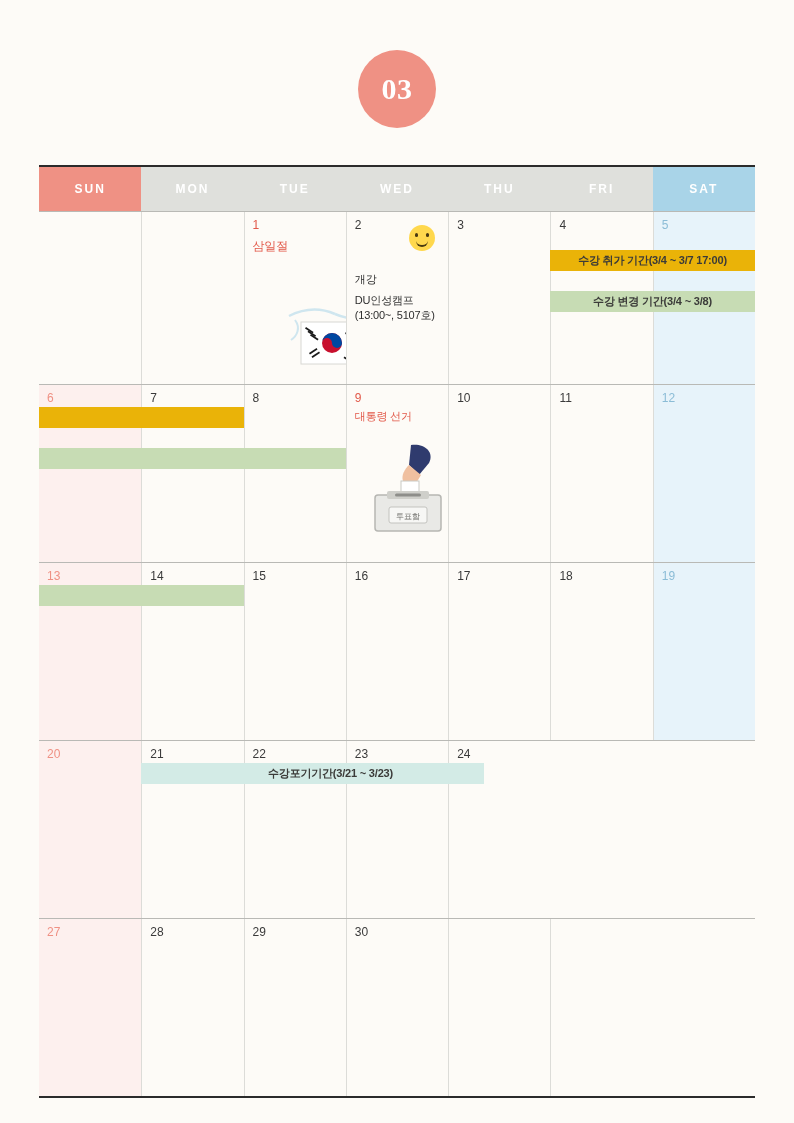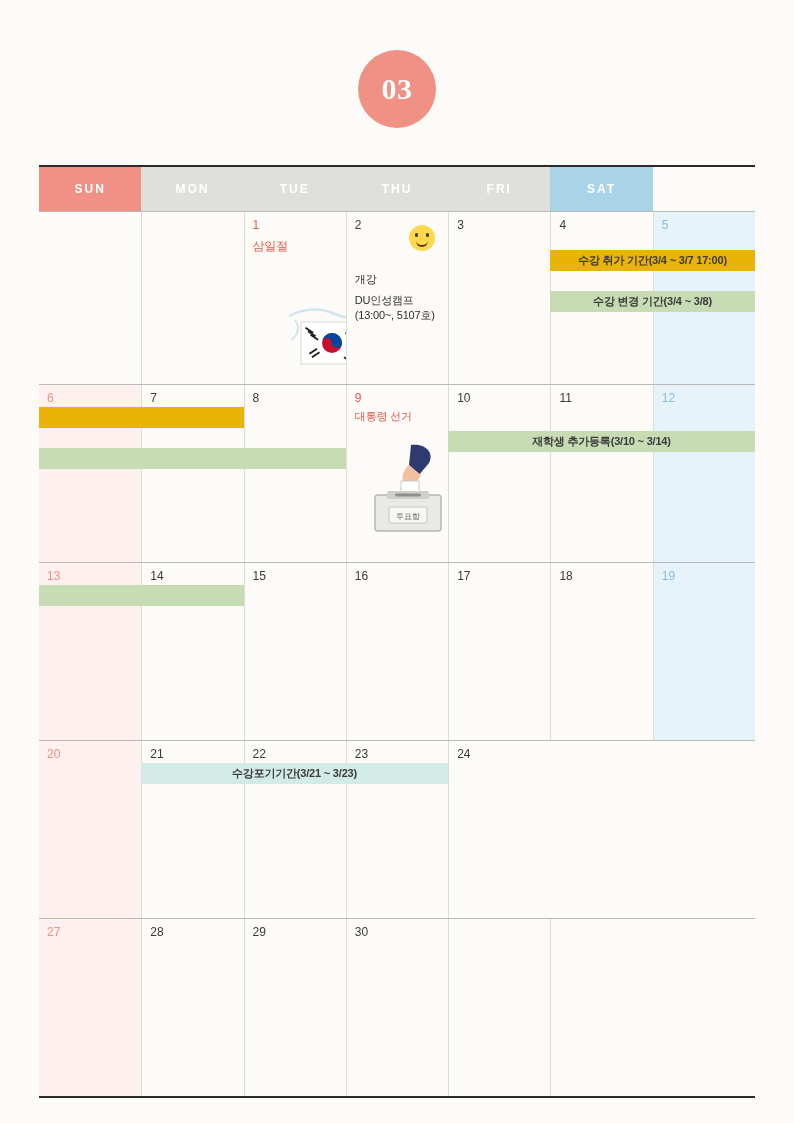--- a/index.html
+++ b/index.html
@@ -171,6 +171,7 @@
     <div class="head-cell sun">SUN</div>
     <div class="head-cell">MON</div>
     <div class="head-cell">TUE</div>
+    <div class="head-cell">WED</div>
     <div class="head-cell">THU</div>
     <div class="head-cell">FRI</div>
     <div class="head-cell sat">SAT</div>

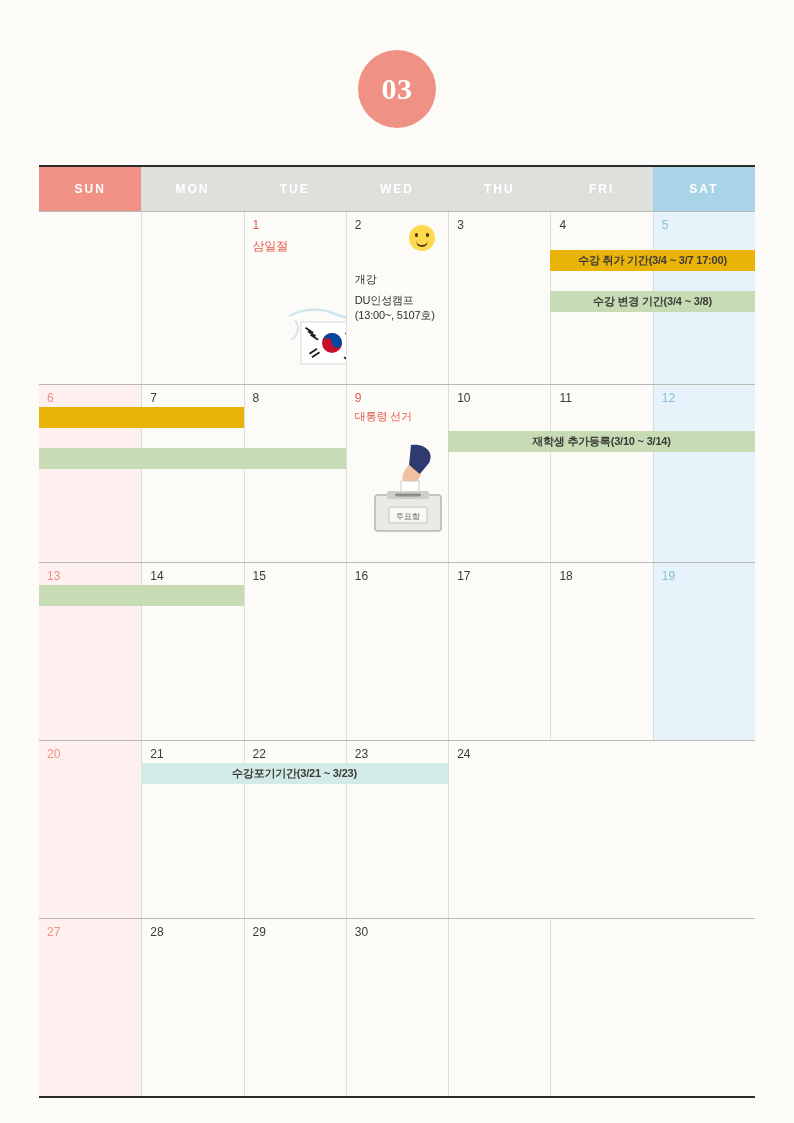--- a/index.html
+++ b/index.html
@@ -269,7 +269,6 @@
     <div class="bar cream" style="left:0px; top:22px; width:205px;"></div>
     <div class="bar green" style="left:0px; top:63px; width:307px;"></div>
 
-    <div class="bar green" style="left:409px; top:46px; width:307px;">재학생 추가등록(3/10 ~ 3/14)</div>
   </div>
 
   <div class="week week-h">

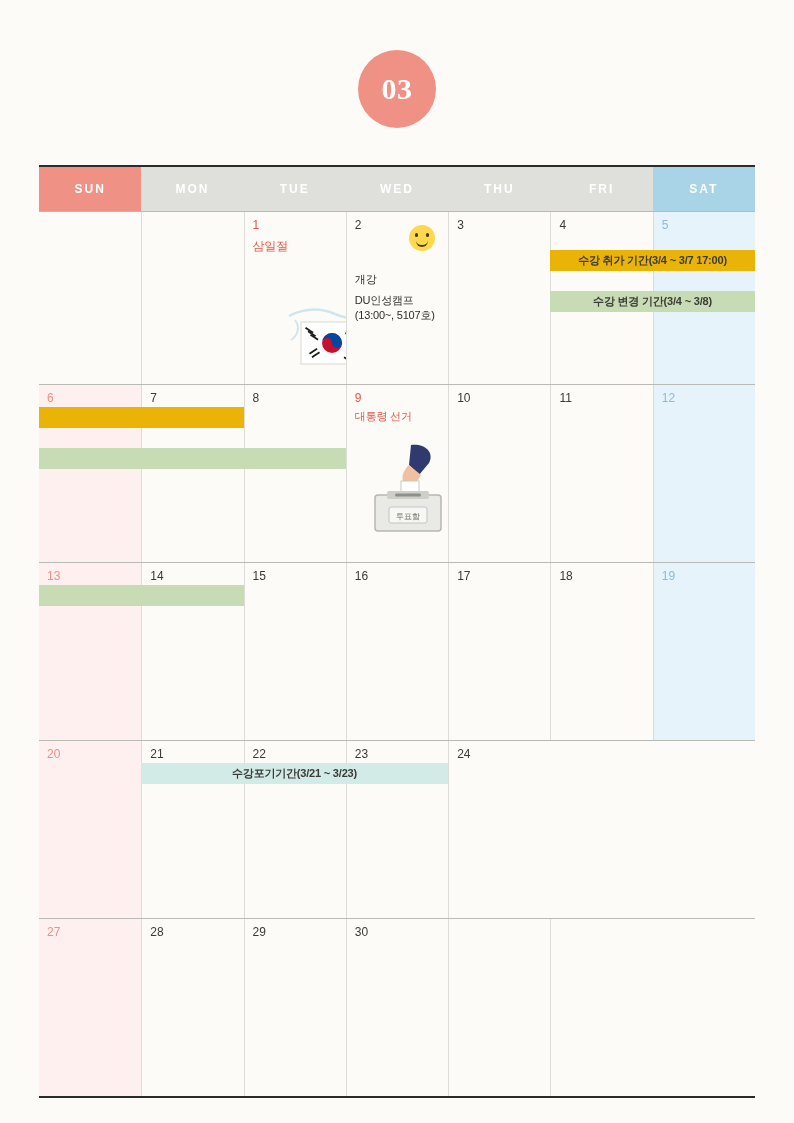--- a/index.html
+++ b/index.html
@@ -117,7 +117,7 @@
   }
   .bar.cream  { background: #eab308; }
   .bar.green  { background: #c7dcb4; }
-  .bar.mint   { background: #d3ebe6; }
+  .bar.mint   { background: #d3ebe6; padding-left: 36px; }
 
   
   .note {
******
**ASSIGNMENT:** A faithful, complete copy of the entries is required, without the pictures.

**RESULT:**
--- a/index.html
+++ b/index.html
@@ -171,6 +171,7 @@
     <div class="head-cell sun">SUN</div>
     <div class="head-cell">MON</div>
     <div class="head-cell">TUE</div>
+    <div class="head-cell">WED</div>
     <div class="head-cell">THU</div>
     <div class="head-cell">FRI</div>
     <div class="head-cell sat">SAT</div>

--- a/index.html
+++ b/index.html
@@ -269,7 +269,6 @@
     <div class="bar cream" style="left:0px; top:22px; width:205px;"></div>
     <div class="bar green" style="left:0px; top:63px; width:307px;"></div>
 
-    <div class="bar green" style="left:409px; top:46px; width:307px;">재학생 추가등록(3/10 ~ 3/14)</div>
   </div>
 
   <div class="week week-h">

--- a/index.html
+++ b/index.html
@@ -117,7 +117,7 @@
   }
   .bar.cream  { background: #eab308; }
   .bar.green  { background: #c7dcb4; }
-  .bar.mint   { background: #d3ebe6; }
+  .bar.mint   { background: #d3ebe6; padding-left: 36px; }
 
   
   .note {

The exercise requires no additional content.